Hazelbrook Middle School in Tualatin evacuated its students and staff Friday after threats of violence against the school community sparked by a viral video of one student brutally assaulting an unsuspecting classmate in the hallways.
Bomb threats were made against the homes of school and district staffers and city officials, and threats also were made about a school shooting, prompting the closure, said Tigard-Tualatin School District spokeswoman Traci Rose. The threats came via social media and email, she said.
The video of the assault exploded on social media this week after being picked up by right-wing commentators, who concluded based on clothing and appearance in the video – but without confirmation – that the perpetrator is transgender.
The video was shared on social media by former competitive swimmer Riley Gaines, who has campaigned against the participation of transgender women in women’s sports. The post on X, formerly known as Twitter, has been viewed more than 10 million times.
The Oregonian/OregonLive reported Thursday on the assault and viral video.
Under federal privacy laws, the school district cannot comment on a student’s gender identity, Rose said.
The alleged assailant is now under investigation for criminal-assault charges, according to the Tualatin Police Department.
By Thursday evening, the national din on social media had grown loud enough that the members of the Tigard-Tualatin school board released a joint statement about the sharing of the video, pointing out that those shown in it have not consented to its dissemination.
The video’s spread, said the statement, has inspired “false information and a focus and discourse on sexual identity. These acts have contributed to the trauma individuals and families are already experiencing.”
The incident has also sparked a conversation in the district about disciplinary policies. By Friday, a petition was circulating among parents calling for stricter and swifter consequences for student violence, particularly for repeat offenders.
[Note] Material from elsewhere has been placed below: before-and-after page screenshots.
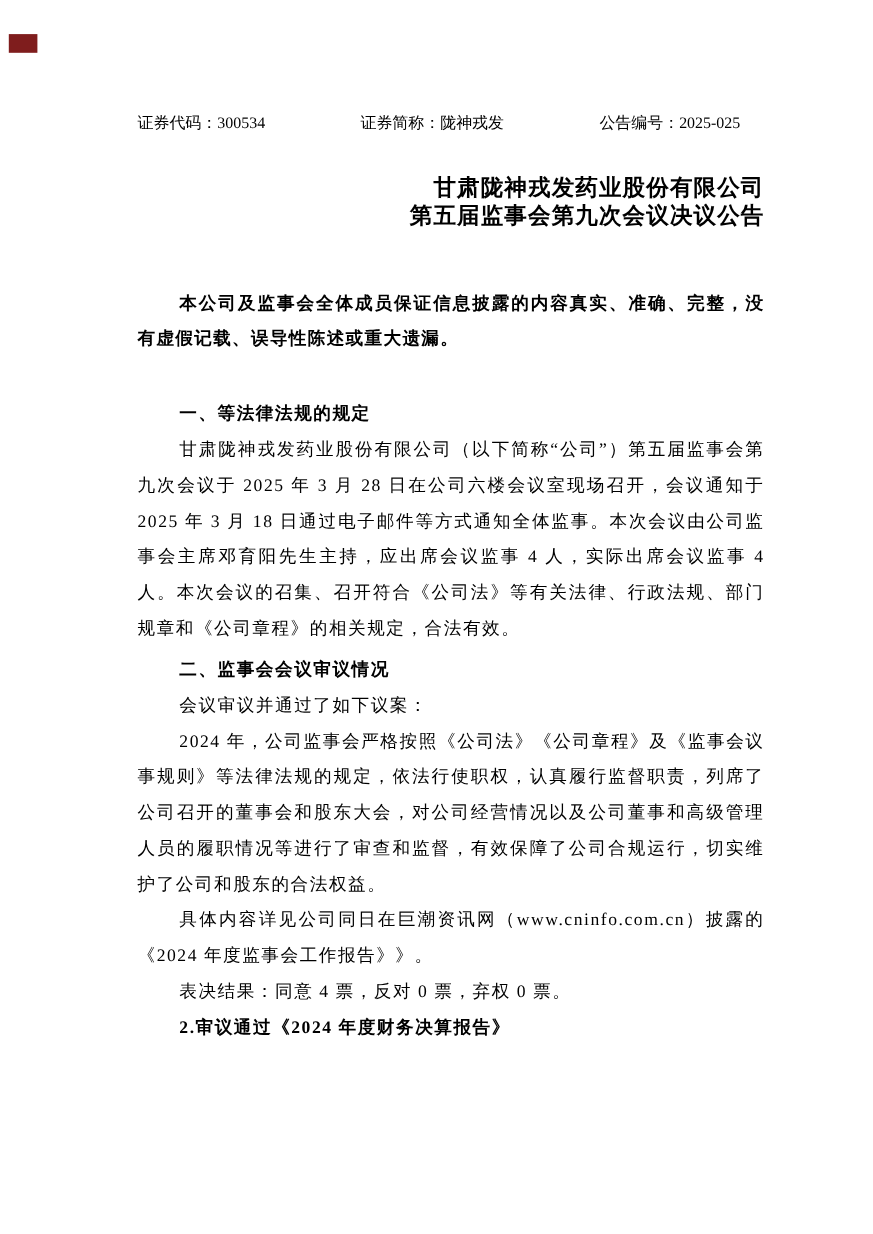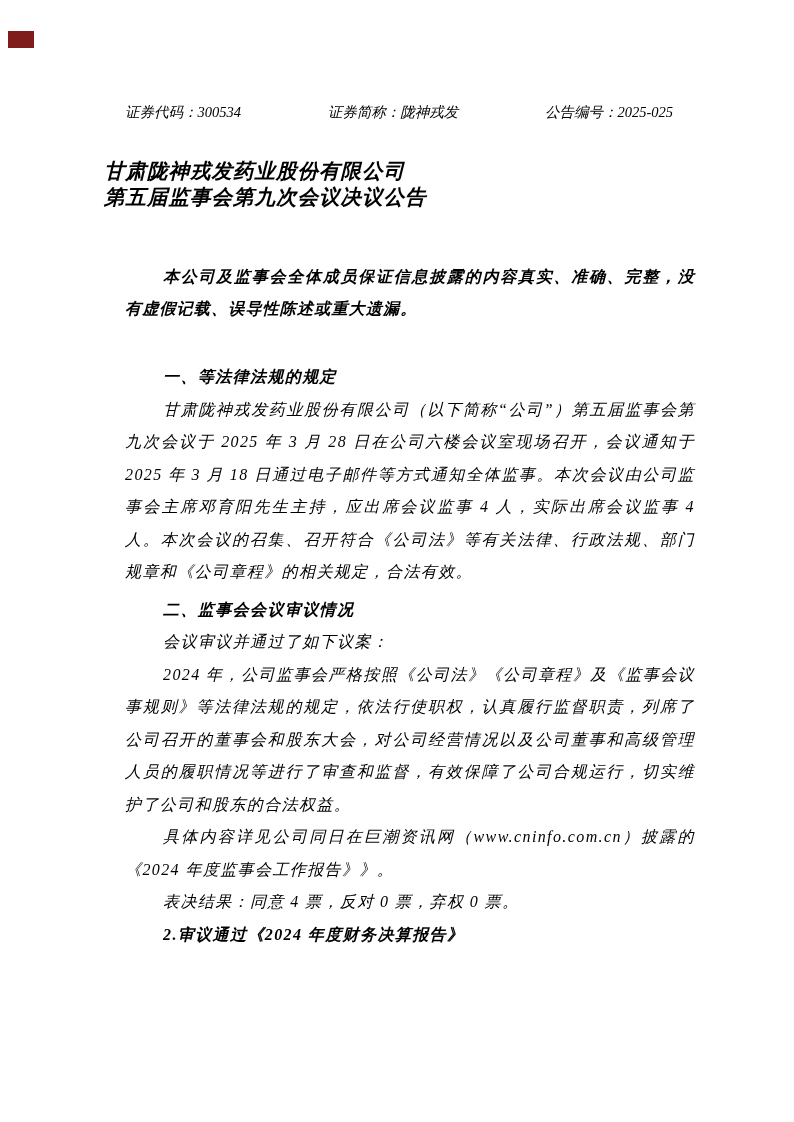--- a/index.html
+++ b/index.html
@@ -17,7 +17,6 @@
     padding: 103px 99px 4px 104px;
     font-family: "Liberation Serif", "DejaVu Serif", serif;
     overflow: hidden;
-    font-style: italic;
   }
   .corner-mark {
     position: absolute;

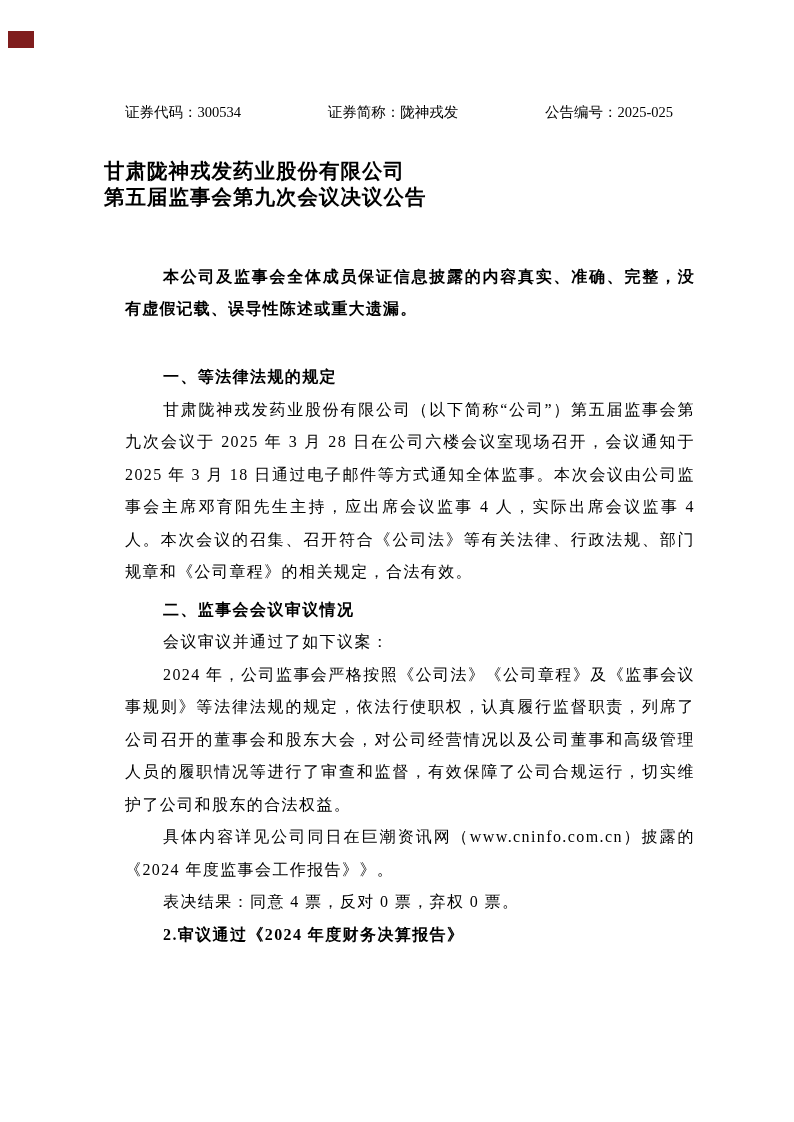--- a/index.html
+++ b/index.html
@@ -36,7 +36,7 @@
   }
   .title {
     margin: 0;
-    text-align: left;
+    text-align: right;
     font-weight: bold;
     font-size: 20.5px;
     line-height: 26px;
That discussion came after a second video surfaced online that showed the same student shoving another girl to the ground without any apparent provocation. The video shows a third student trying to intervene, and the perpetrator swings at her too, then gets her on the ground and hits her repeatedly. The fighting ends after an adult’s voice is heard, causing the instigator to back away.
Rieke-Smith, the school superintendent, said that second incident, which she acknowledged looked “horrific” in the grainy video circulating on social media, had been addressed by the principal and her staff at Hazelbrook.
“Now that [the second video] has come to this office’s attention, I too am concerned about a repeated pattern and all the pieces around that,” Rieke-Smith said. " I have to get more information from the school so I can understand that incident, how it was investigated and how it relates to the [other] one. That is the work that is ahead of me.”
Rieke Smith defended the district’s progressive discipline policies, which stress helping students learn to recover from their mistakes, particularly for minor behavior violations, which can include bullying and physical contact that doesn’t rise to the level of an assault.
“Zero tolerance is antithetical to our work as educators,” she said Friday. “If it is safe for the victim and the school community as a whole to extend an opportunity for the student to relearn different behavior, that is what we do.”
At the same time, she said, once behavior escalates to a clear assault, “there is no tolerance for that. That is an immediate referral to law enforcement and that is what happened” in the case of the incident that went viral.